Sabine Hossenfelder had an explainer video recently on how to tell science from pseudoscience. This is a famously difficult problem, so naturally we have different opinions. I actually think the picture she draws is reasonably sound. But while it is a good criterion to tell whether you yourself are doing pseudoscience, it’s surprisingly tricky to apply it to other people.
Hossenfelder argues that science, at its core, is about explaining observations. To tell whether something is science or pseudoscience you need to ask, first, if it agrees with observations, and second, if it is simpler than those observations. In particular, a scientist should prefer models with fewer parameters. If your model has so many parameters that you can fit any observation, you’re not being scientific.
This is a great rule of thumb, one that as Hossenfelder points out forms the basis of a whole raft of statistical techniques. It does rely on one tricky judgement, though: how many parameters does your model actually have?
Suppose I’m one of those wacky theorists who propose a whole new particle to explain some astronomical mystery. Hossenfelder, being more conservative in these things, proposes a model with no new particles. Neither of our models fit the data perfectly. Perhaps my model fits a little better, but after all it has one extra parameter, from the new particle. If we want to compare our models, we should take that into account, and penalize mine.
Here’s the question, though: how do I know that Hossenfelder didn’t start out with more particles, and got rid of them to get a better fit? If she did, she had more parameters than I did. She just fit them away.
The problem here is closely related to one called the look-elsewhere effect. Scientists don’t publish everything they try. An unscrupulous scientist can do a bunch of different tests until one of them randomly works, and just publish that one, making the result look meaningful when really it was just random chance. Even if no individual scientist is unscrupulous, a community can do the same thing: many scientists testing many different models, until one accidentally appears to work.
As a scientist, you mostly know if your motivations are genuine. You know if you actually tried a bunch of different models or had good reasons from the start to pick the one you did. As someone judging other scientists, you often don’t have that luxury. Sometimes you can look at prior publications and see all the other attempts someone made. Sometimes they’ll even tell you explicitly what parameters they used and how they fit them. But sometimes, someone will swear up and down that their model is just the most natural, principled choice they could have made, and they never considered anything else. When that happens, how do we guard against the look-elsewhere effect?
The normal way to deal with the look-elsewhere effect is to consider, not just whatever tests the scientist claims to have done, but all tests they could reasonably have done. You need to count all the parameters, not just the ones they say they varied.
This works in some fields. If you have an idea of what’s reasonable and what’s not, you have a relatively manageable list of things to look at. You can come up with clear rules for which theories are simpler than others, and people will agree on them.
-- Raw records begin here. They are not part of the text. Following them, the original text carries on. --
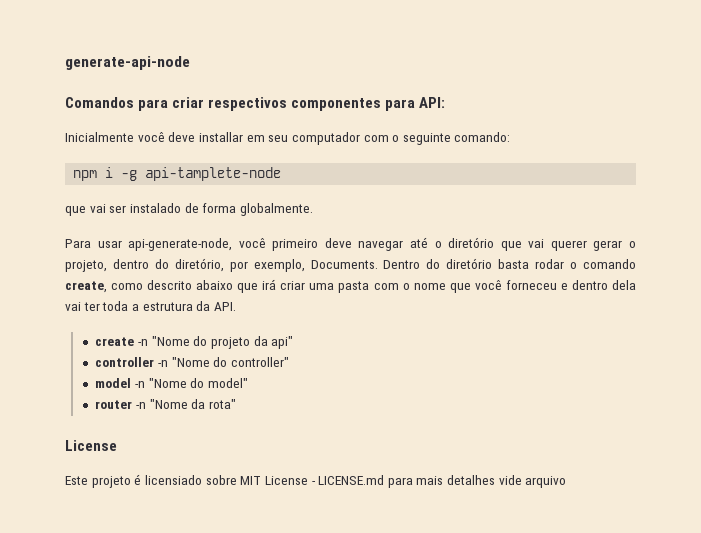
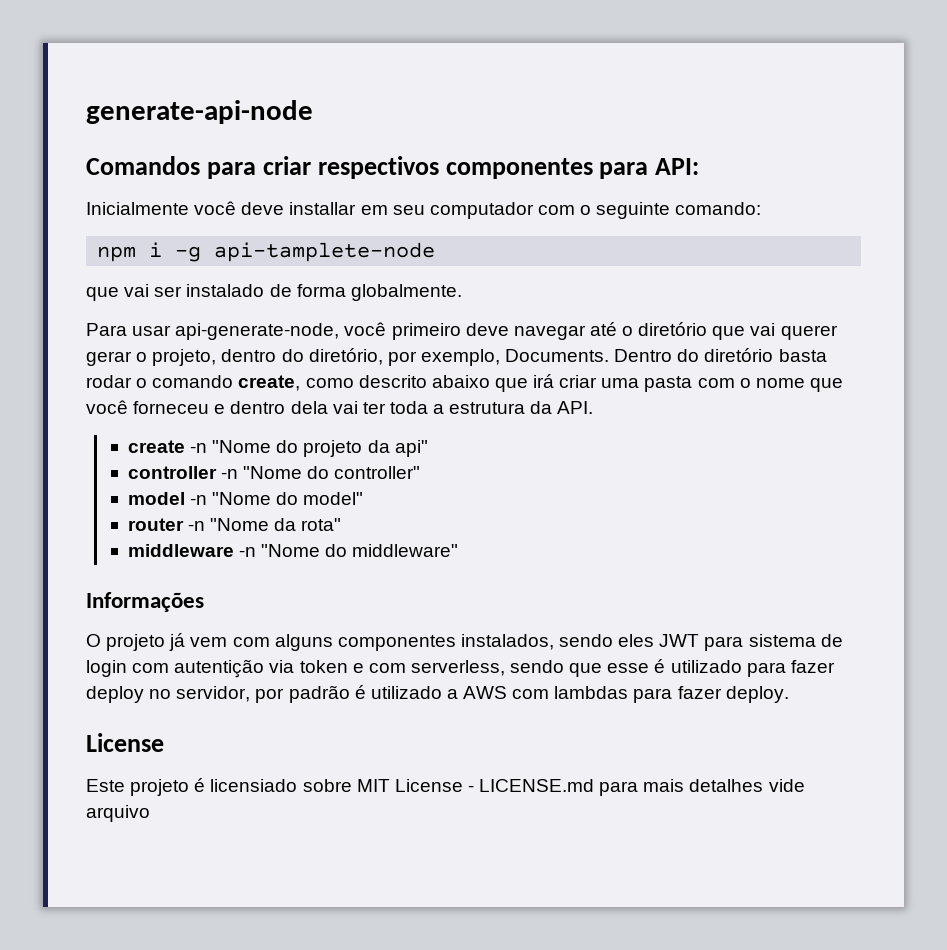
(236, 404) none -> [127,544,459,557] [86,592,204,612] [86,633,843,651] [86,659,835,678] [86,685,789,703] // middleware -n "Nome do middleware" // Informações // O projeto já vem com alguns componentes instalados, sendo eles JWT para sistema de login com autentição via token e com serverless, sendo que esse é utilizado para fazer deploy no servidor, por padrão é utilizado a AWS com lambdas para fazer deploy.

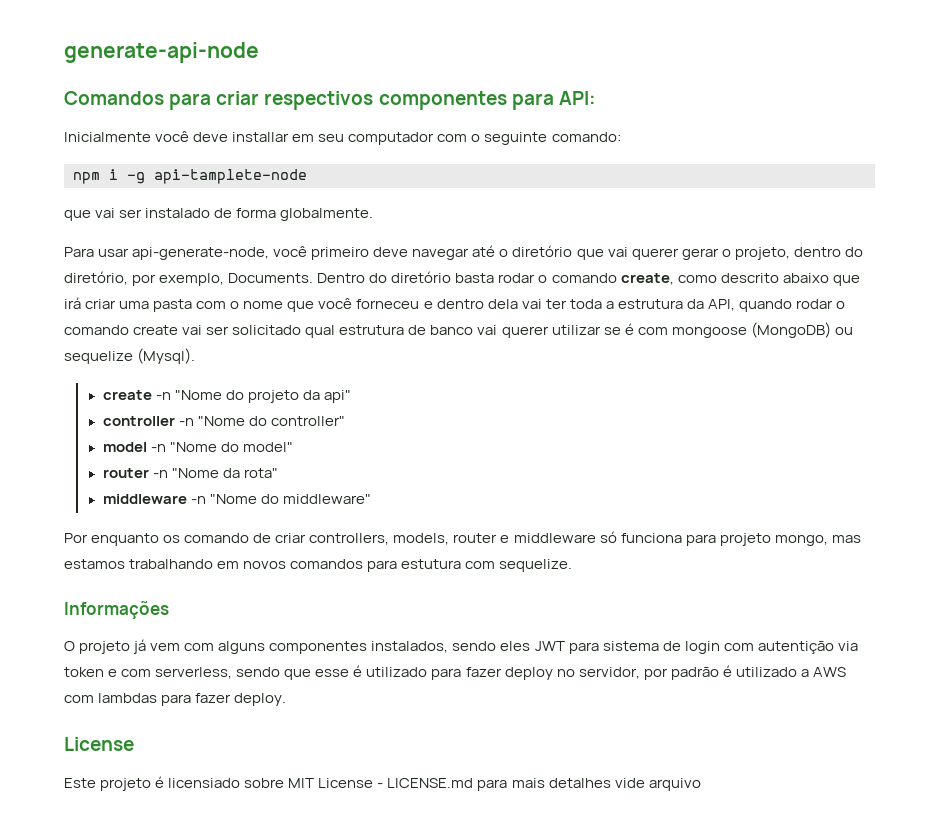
[557,401,594,414] API. -> [707,299,846,312] [64,322,853,338] [64,348,196,364] API, quando rodar o comando create vai ser solicitado qual estrutura de banco vai querer utilizar se é com mongoose (MongoDB) ou sequelize (Mysql).
(459, 550) none -> [64,531,861,546] [64,559,573,572] // Por enquanto os comando de criar controllers, models, router e middleware só funciona para projeto mongo, mas estamos trabalhando em novos comandos para estutura com sequelize.

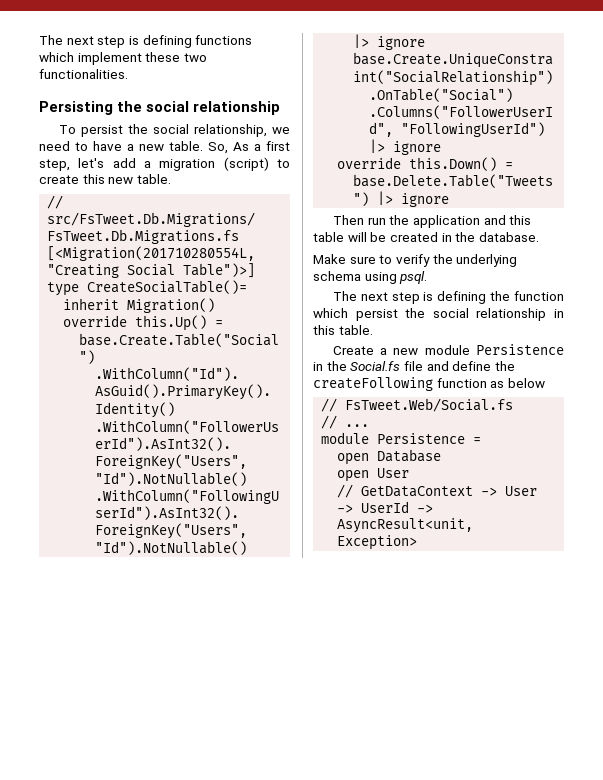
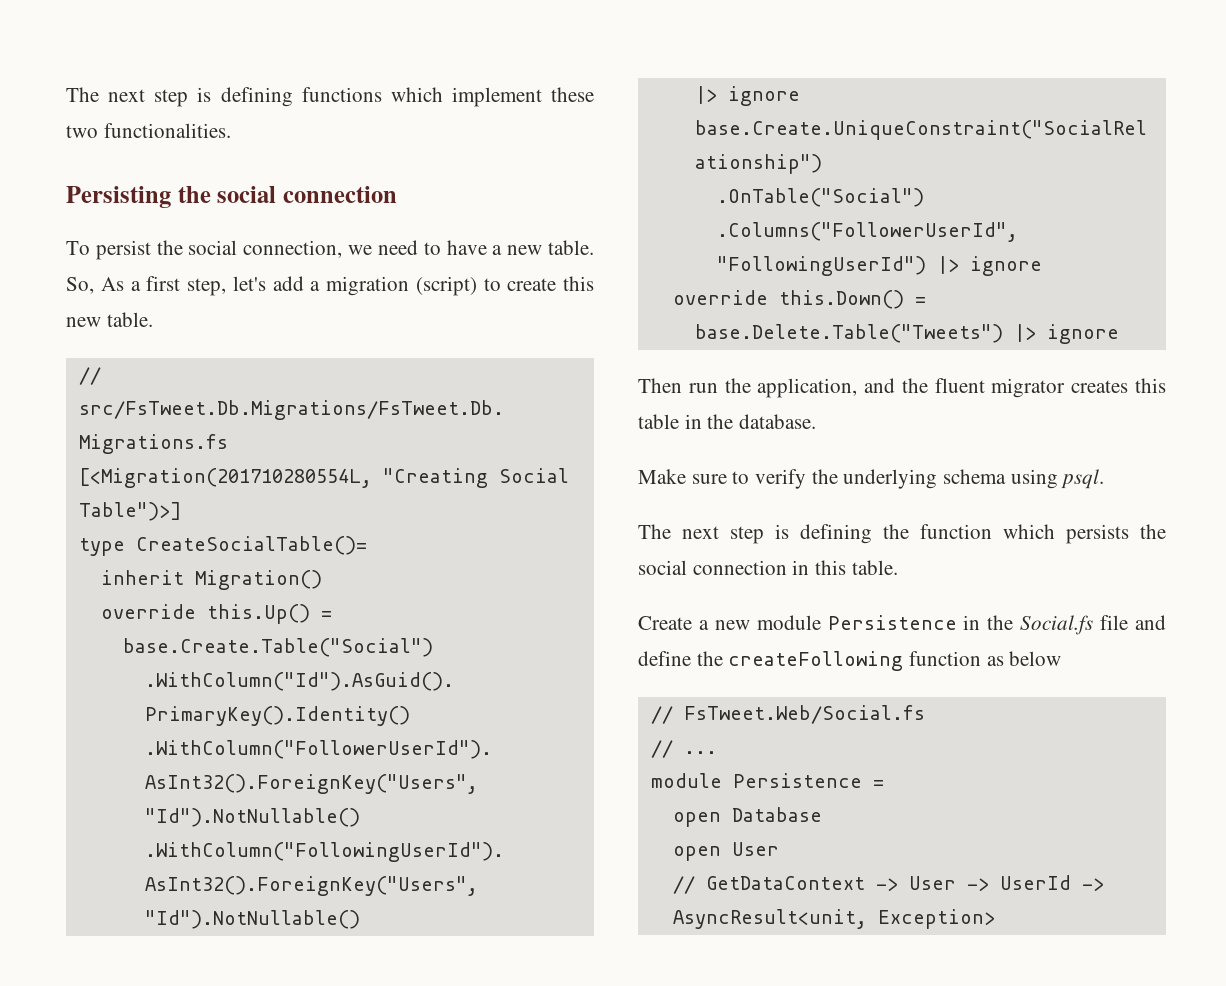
[193,101,281,115] relationship -> [282,186,397,203] connection
[193,124,267,137] relationship, -> [243,240,343,258] connection,
[412,215,532,228] [313,232,438,242] application and this table will be created -> [757,378,1166,398] [638,414,679,429] application, and the fluent migrator creates this table
[355,308,547,321] persist the social relationship -> [1066,524,1166,544] [638,560,787,575] persists the social connection

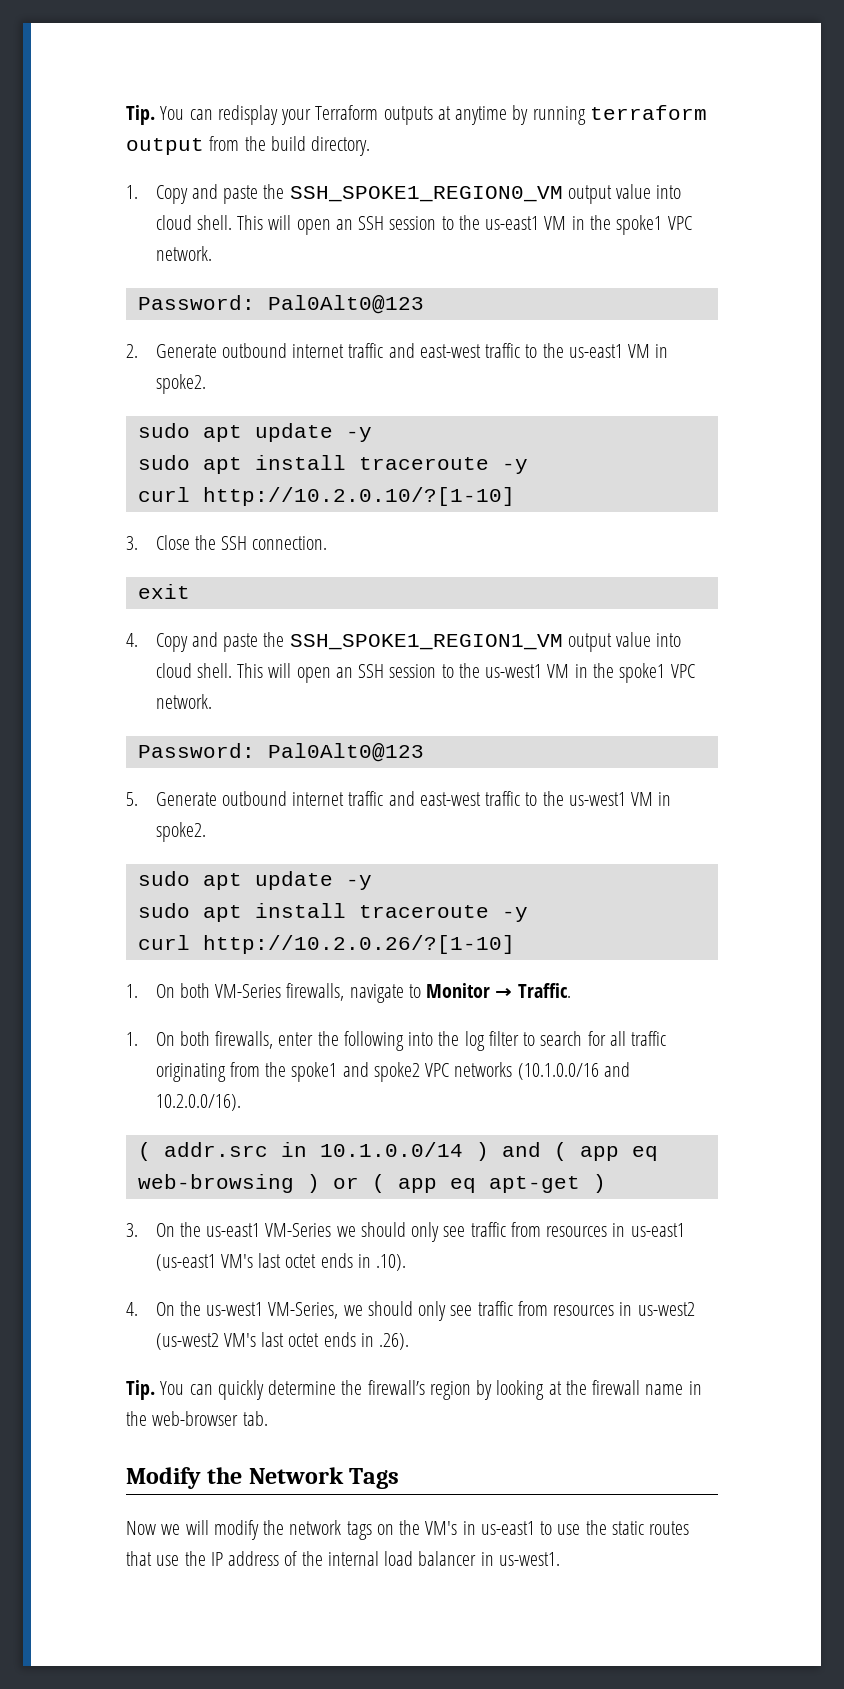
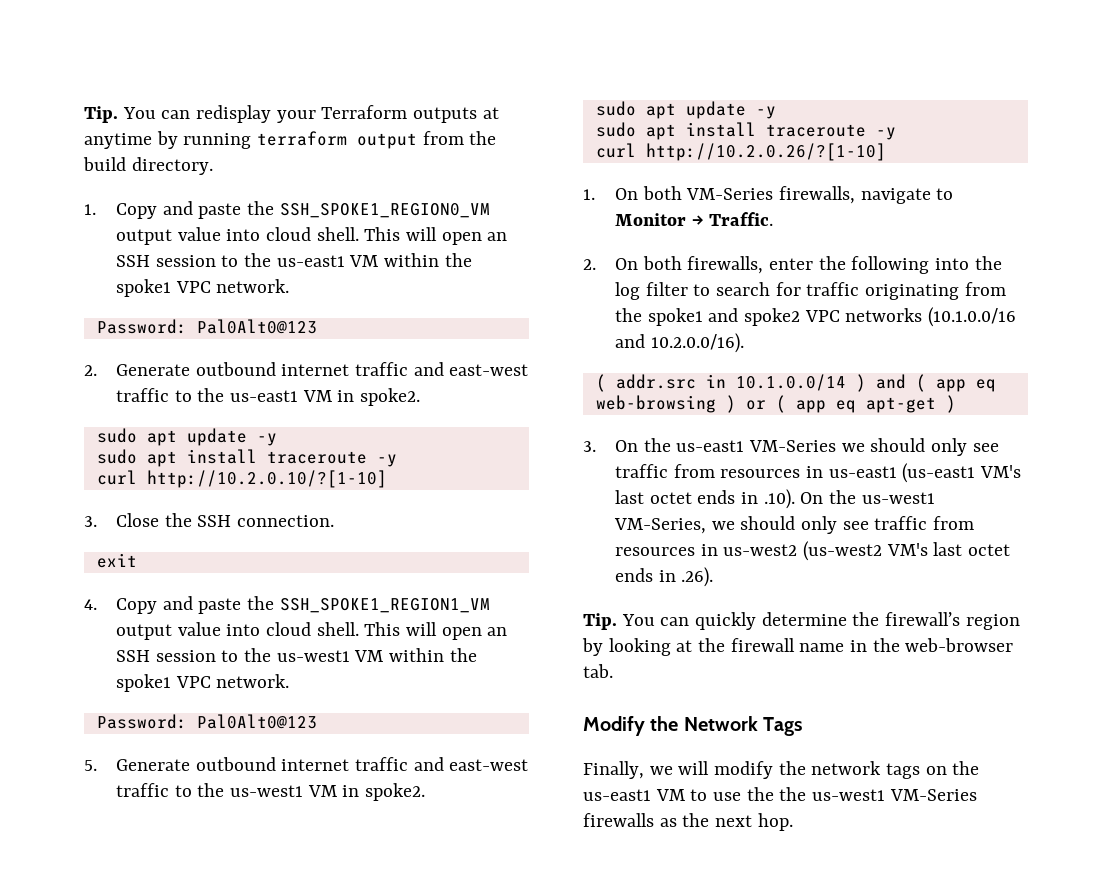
[571,216,585,230] in -> [383,253,439,267] within
[574,664,588,678] in -> [388,648,444,662] within
[126,1032,138,1046] 1. -> [583,259,596,270] 2.
[610,1031,627,1046] all -> (801, 289) none
[126,1302,138,1316] // 4. -> (795, 499) none
[126,1521,156,1535] Now -> [583,761,644,779] Finally,
[425,1520,690,1535] [126,1551,560,1566] VM's in us-east1 to use the static routes that use the IP address of the internal load balancer in us-west1. -> [583,787,977,801] [583,813,793,831] us-east1 VM to use the the us-west1 VM-Series firewalls as the next hop.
Physics doesn’t have it so easy. We don’t have any pre-set rules for what kind of model is “reasonable”. If we want to parametrize every “reasonable” model, the best we can do are what are called Effective Field Theories, theories which try to describe every possible type of new physics in terms of its effect on the particles we already know. Even there, though, we need assumptions. The most popular effective field theory, called SMEFT, assumes the forces of the Standard Model keep their known symmetries. You get a different model if you relax that assumption, and even that model isn’t the most general: for example, it still keeps relativity intact. Try to make the most general model possible, and you end up waist-deep in parameter soup.
Subjectivity is a dirty word in science…but as far as I can tell it’s the only way out of this. We can try to count parameters when we can, and use statistical tools…but at the end of the day, we still need to make choices. We need to judge what counts as an extra parameter and what doesn’t, which possible models to compare to and which to ignore. That’s going to be dependent on our scientific culture, on fashion and aesthetics, there just isn’t a way around that. The best we can do is own up to our assumptions, and be ready to change them when we need to.